## Exercise brief
Give the count of lines in the data that include the string "GENUINE", with no added remarks.

(Beginning of Given data)

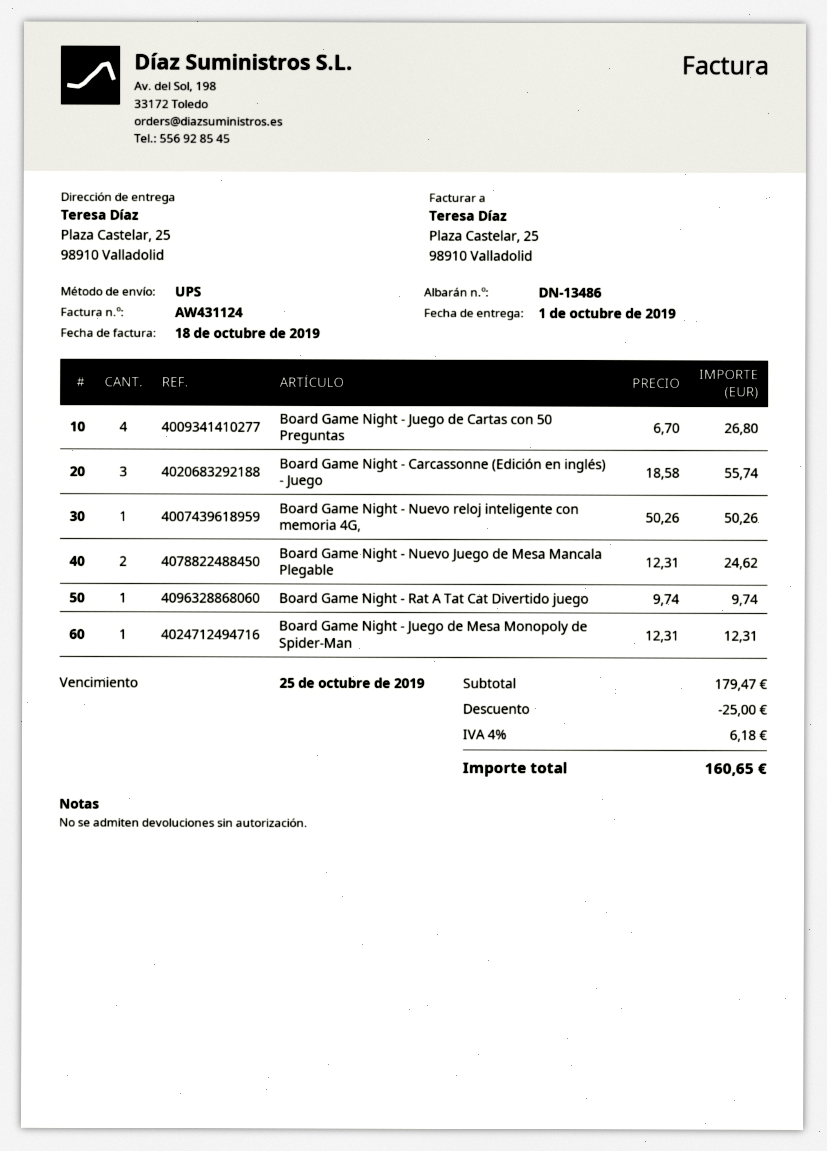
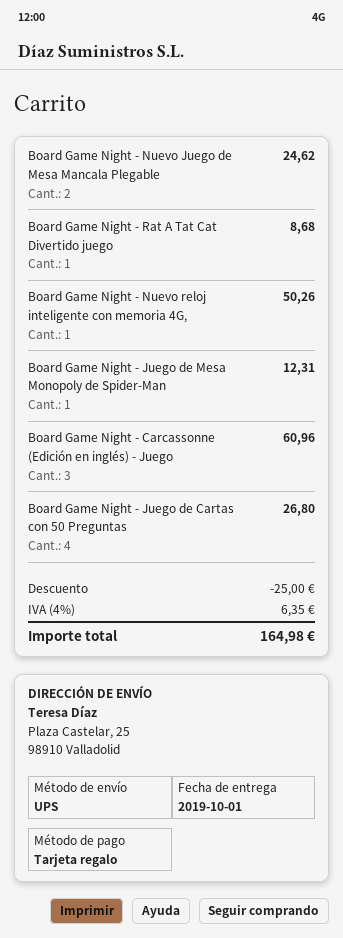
Board Game Night - Carcassonne (Edición en inglés) - Juego: 3 for 55.74 -> 3 for 60.96
Board Game Night - Rat A Tat Cat Divertido juego: 1 for 9.74 -> 1 for 8.68
tax: 4% = 6.18 -> 4% = 6.35
total: 160.65 -> 164.98

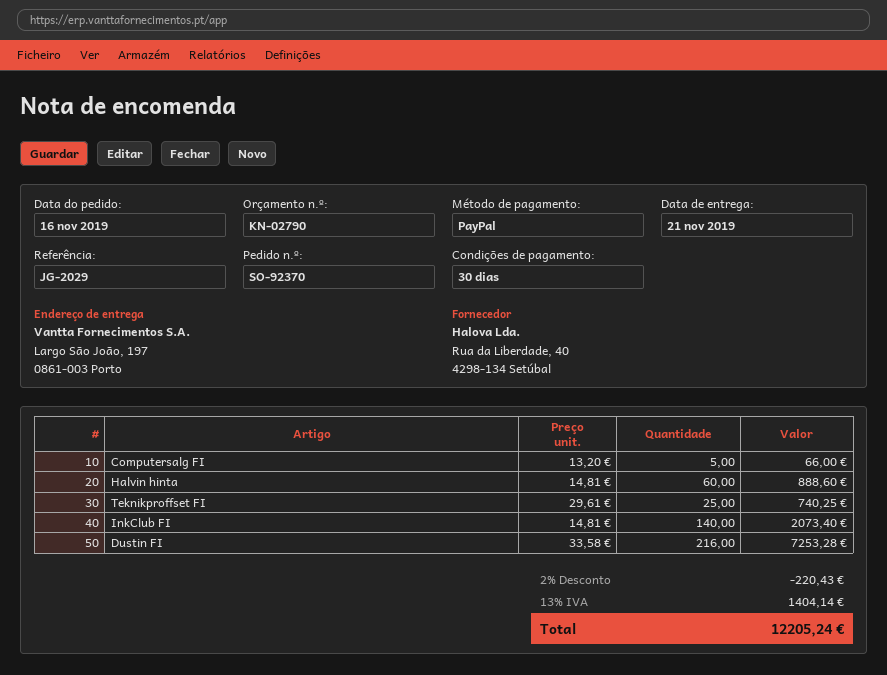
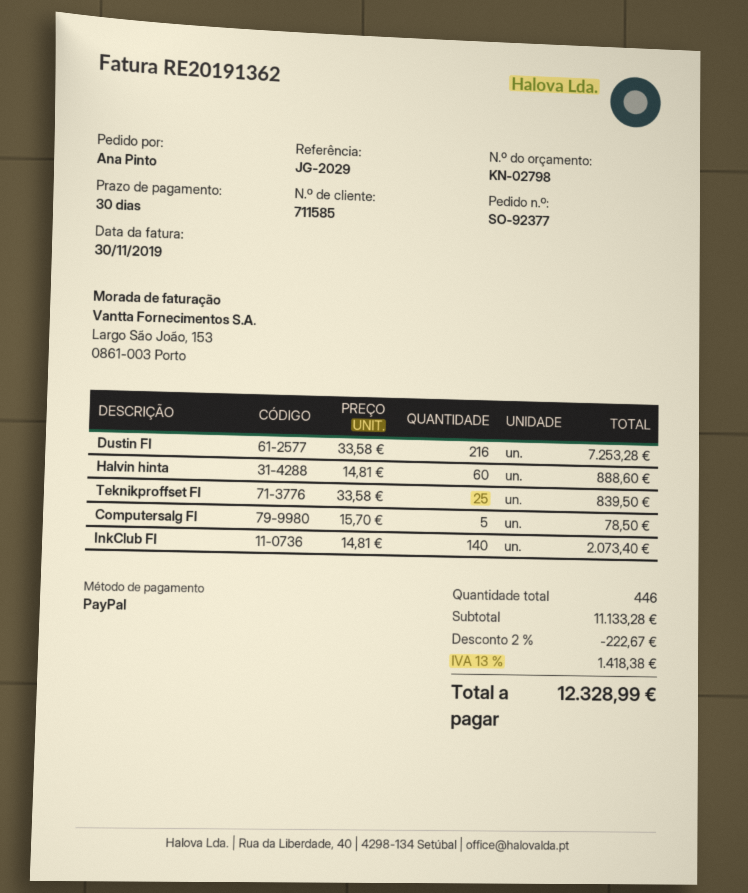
quote number: KN-02790 -> KN-02798
order number: SO-92370 -> SO-92377
Computersalg FI: 5 x 13.20 = 66.00 -> 5 x 15.70 = 78.50
Teknikproffset FI: 25 x 29.61 = 740.25 -> 25 x 33.58 = 839.50
discount: 2% = 220.43 -> 2% = 222.67
tax: 13% = 1404.14 -> 13% = 1418.38
total: 12205.24 -> 12328.99

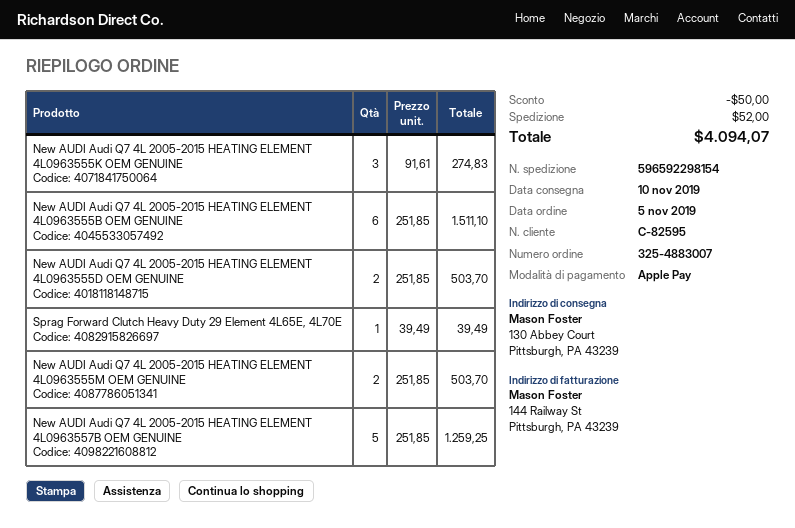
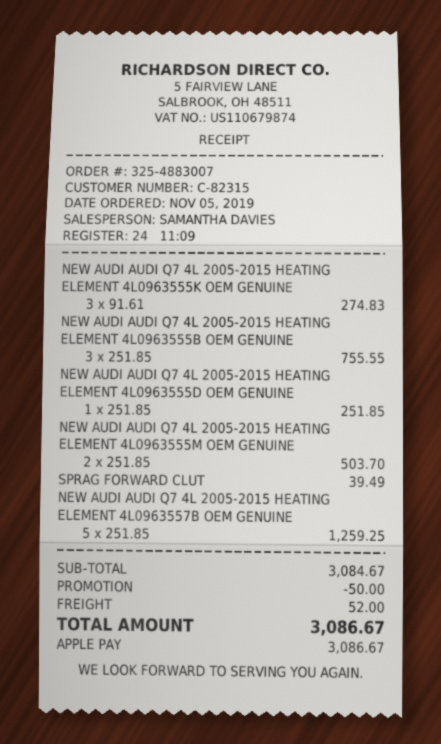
customer number: C-82595 -> C-82315
New AUDI Audi Q7 4L 2005-2015 HEATING ELEMENT 4L0963555B OEM GENUINE: 6 x 251.85 = 1511.10 -> 3 x 251.85 = 755.55
New AUDI Audi Q7 4L 2005-2015 HEATING ELEMENT 4L0963555D OEM GENUINE: 2 x 251.85 = 503.70 -> 1 x 251.85 = 251.85
total: 4094.07 -> 3086.67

(End of Given data)

## The answer
2